Re: Border Crossing Bike ban response for LC not Guido, sorryonespeed
Apr 5, 2002 8:08 AM
grew up in San Diego and live in New York now. I was riding my bike to work on the day of the attacks and saw the buildings collapse from the walkway of the Brooklyn Bridge.

The Tijuana/San Diego border crossing is the busiest crossing in the world. The amount of drugs, illegal aliens, and anything else imaginable that comes through there is staggering.

The ratio of the cars and people that are actually searched compared to the ones that just walk, drive or bike in is minuscule. Border crossing guards work mainly on intuition and profiling rather than searching every unit going through the crossing.

The avenue for easliy smuggled terrorist factions and supplies is a recipe for disaster. I applaud the new border vigilance. They are finally waking up to the problems that exist there.

"I still can't figure out what effect Sept 11 had that changed bike traffic from 200 to 2,500 per day? This is a long way from NY." Posted by: LC Apr-04-02, 06:45 PM

For you to say that San Diego is a "long way" from New York makes me think that you have little concept of what lies outside whatever secluded little community you presently reside (Happyland USA).
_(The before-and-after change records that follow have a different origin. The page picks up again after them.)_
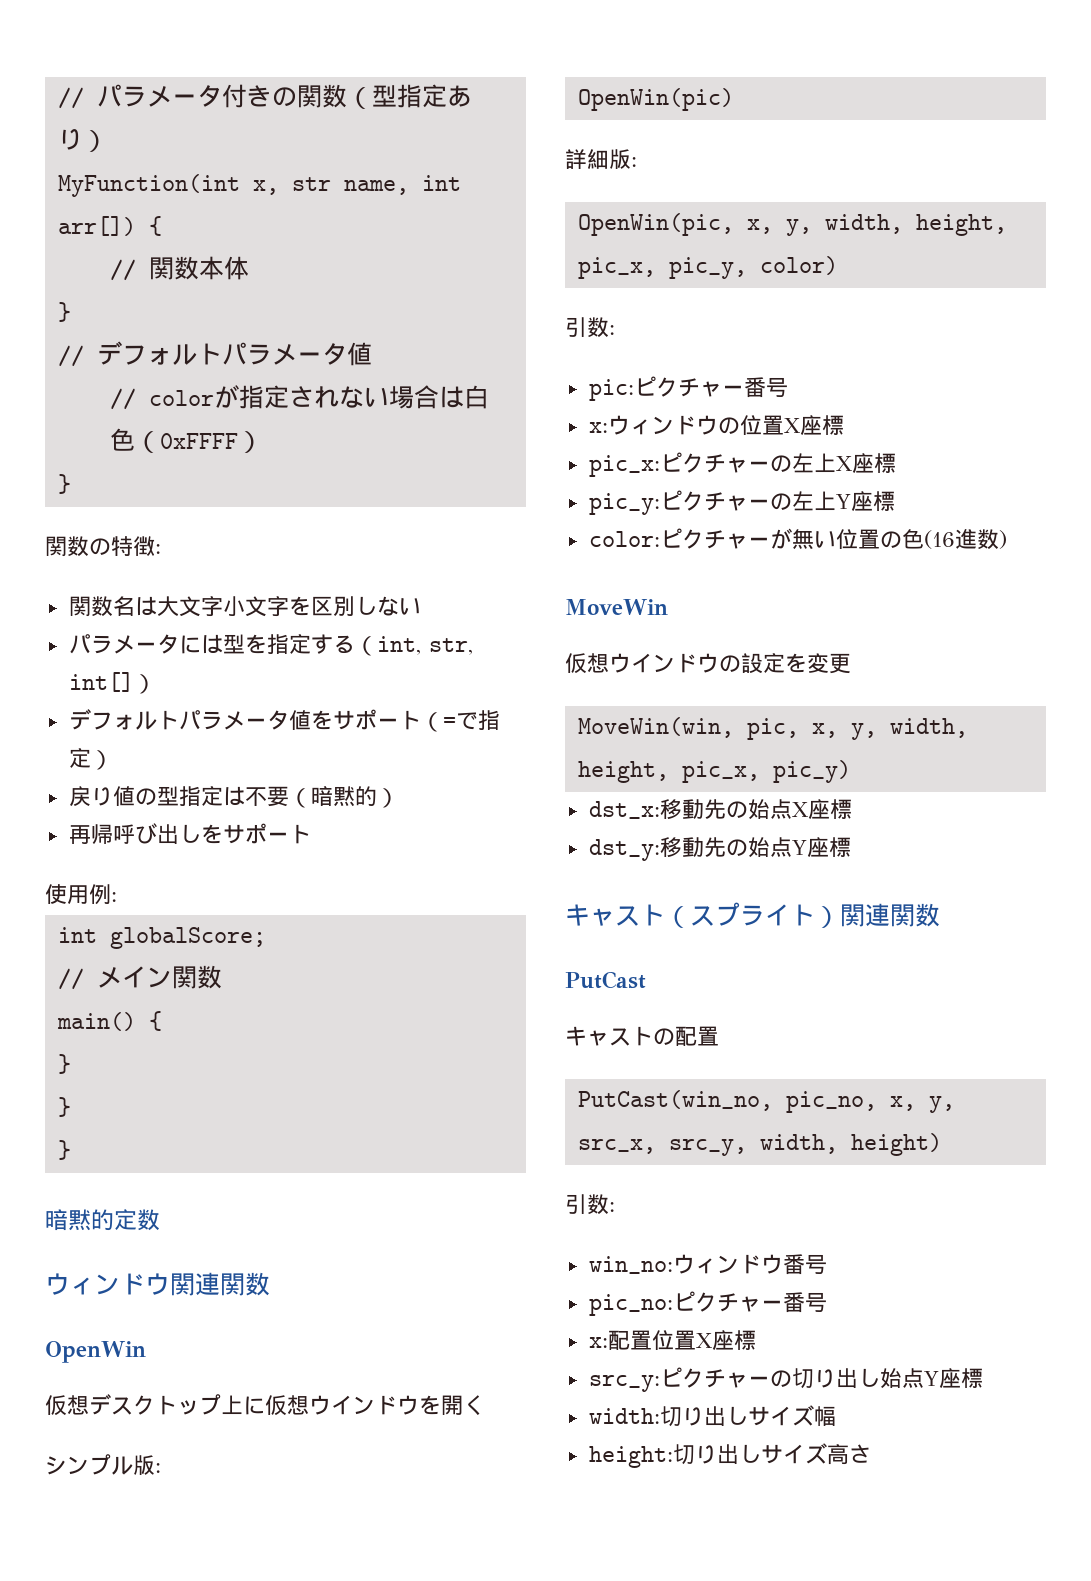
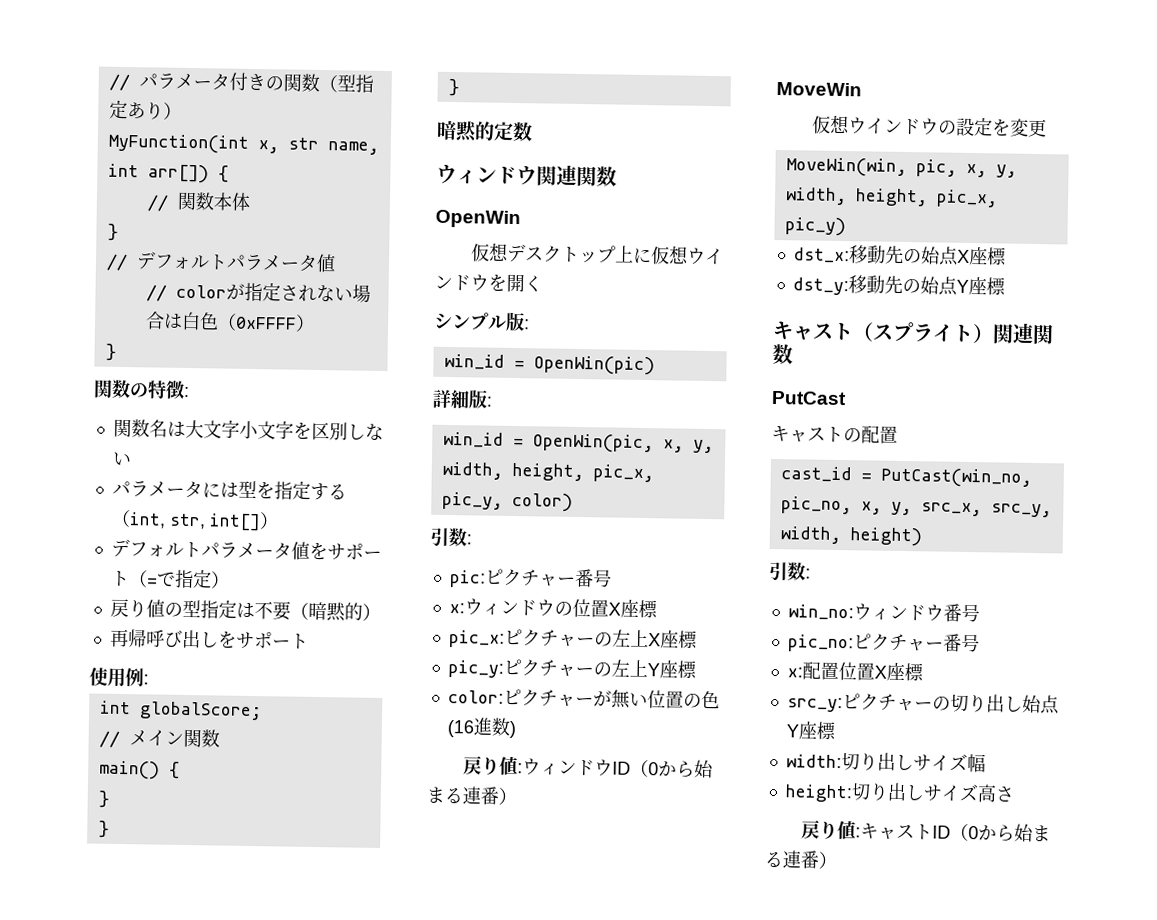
- OpenWin(pic)
+ win_id = OpenWin(pic)
- OpenWin(pic, x, y, width, height, pic_x, pic_y, color)
+ win_id = OpenWin(pic, x, y, width, height, pic_x, pic_y, color)
+ 戻り値:ウィンドウID（0から始まる連番）
- PutCast(win_no, pic_no, x, y, src_x, src_y, width, height)
+ cast_id = PutCast(win_no, pic_no, x, y, src_x, src_y, width, height)
+ 戻り値:キャストID（0から始まる連番）

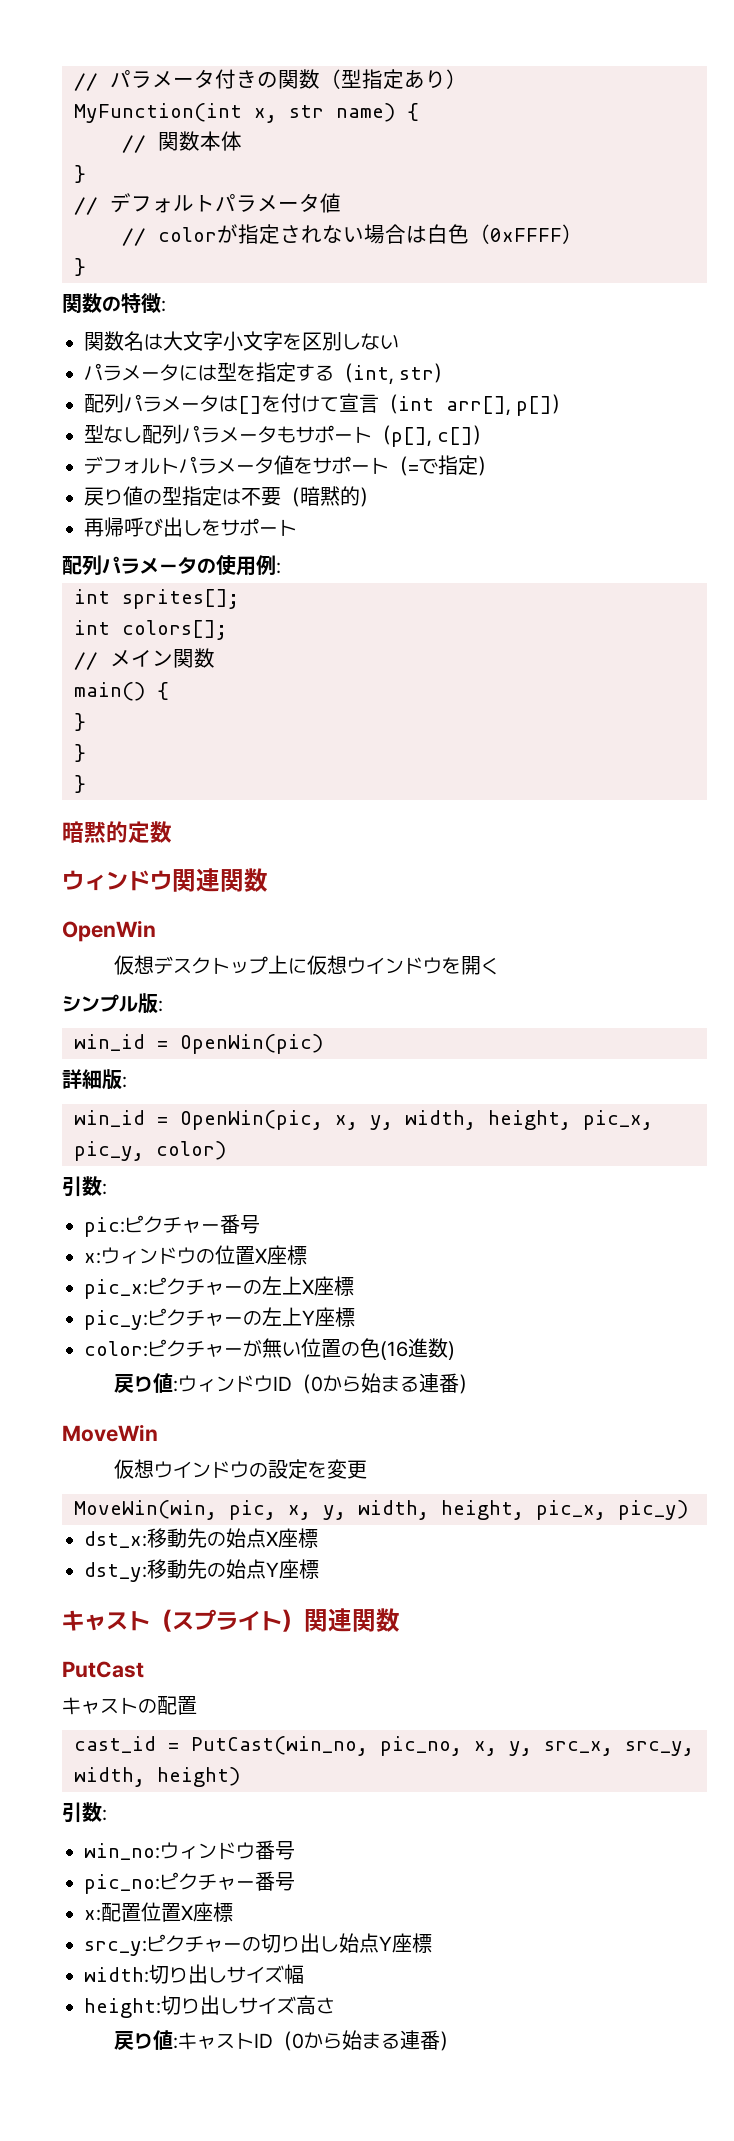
- MyFunction(int x, str name, int arr[]) {
+ MyFunction(int x, str name) {
- パラメータには型を指定する（int, str, int[]）
+ パラメータには型を指定する（int, str）
+ 配列パラメータは[]を付けて宣言（int arr[], p[]）
+ 型なし配列パラメータもサポート（p[], c[]）
- 使用例:
+ 配列パラメータの使用例:
- int globalScore;
+ int sprites[];
+ int colors[];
Think of this, how far away is the war we are waging in Afghanistan?

Look before you leap.

I had my camera that day (9/11). Take a look.
bikes and terroristsMJ
Apr 5, 2002 8:20 AM
you can wrap it up however you want - photos, personal accounts, local knowledge etc. - the fact is that bikes aren't secret weapons - a photo of a horrific event doesn't an argument about this point make - increased vigilance needs to be realistic, logical and porportional to actual security concerns - September 11 is not an excuse to lose all mental faculties and blindly justify anything in the name of safety without debate (or thought)

if you can still walk bikes through the border then there's absolutley no change to the actual level of security is there? - it's just another inconvenience justified by pedantic 'security' concerns

'A man who would give up freedom in return for security deserves neither.' - Thomas Jefferson
As a former messengeronespeed
Apr 5, 2002 8:36 AM
The things I could carry, or have carried or seen my former colleagues carry in a messenger bag leads me to believe that I have more experience in this area than you.
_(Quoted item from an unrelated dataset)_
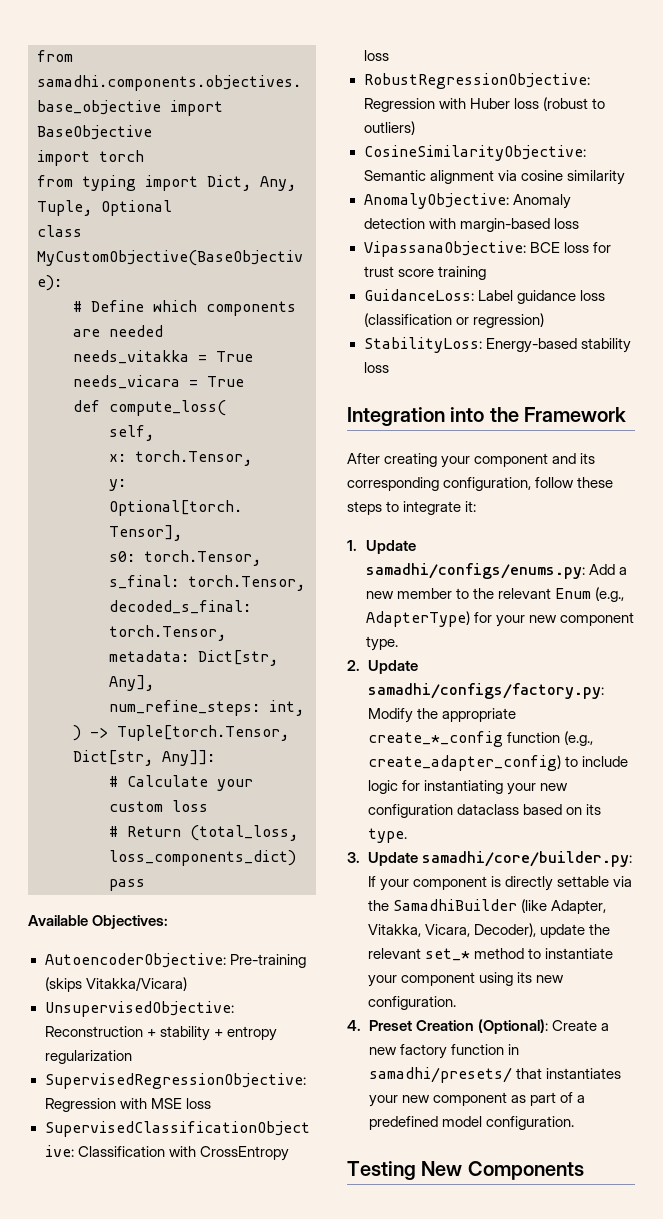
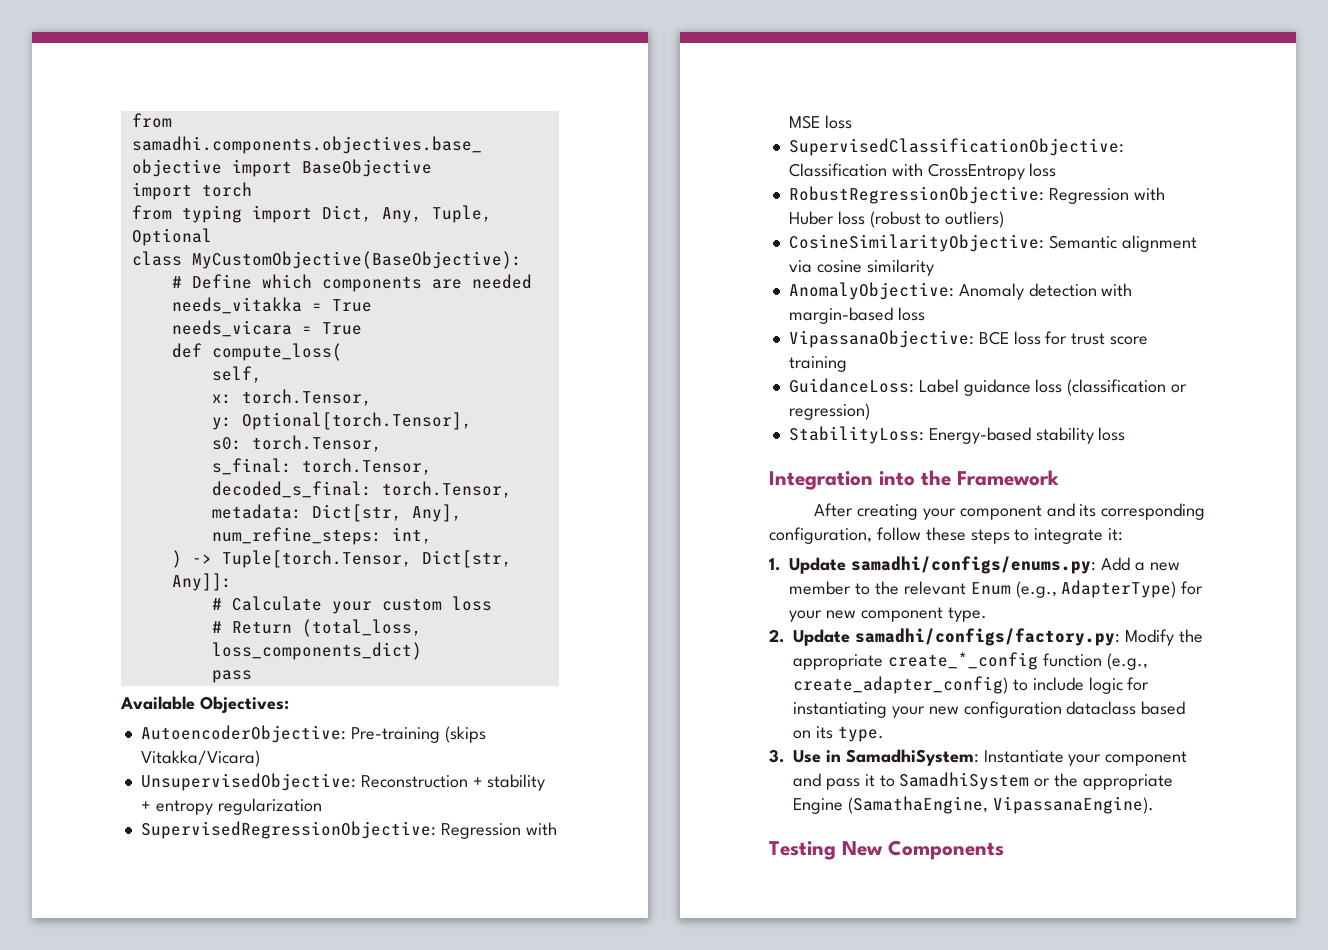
- 3. Update samadhi/core/builder.py: If your component is directly settable via the SamadhiBuilder (like Adapter, Vitakka, Vicara, Decoder), update the relevant set_* method to instantiate your component using its new configuration.
- 4. Preset Creation (Optional): Create a new factory function in samadhi/presets/ that instantiates your new component as part of a predefined model configuration.
+ 3. Use in SamadhiSystem: Instantiate your component and pass it to SamadhiSystem or the appropriate Engine (SamathaEngine, VipassanaEngine).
I have messengered on both coasts and have seen messengers (not all of them) carrying guns, knives (myself included here), drugs and whatever else you can imagine.

I never said bikes were "secret weapons." I think that should be quite obvious. It is the people on the bikes that are the potential secret weapons. Think about the suicide bombers.

I think that a picture can produce an argument. The photo illustrates the consequences of lax security and impotent screening.
As a former messengerMJ
Apr 5, 2002 8:54 AM
nobody's saying be lax - but there's no sense in banning bikes from being ridden through the border because of security issues when they can be walked through by foot

who cares if people carry guns or knives through the border? what are they gonna hijack a booth? what's your point here? why does your experience as a messenger bear on the conversation if the people are the actual concern? if they're bringing something more dangerous across the border (than guns or knives) they still get through - they just have to walk - it's hysterical inconvenience and justification in the name of security - how ridiculous is that?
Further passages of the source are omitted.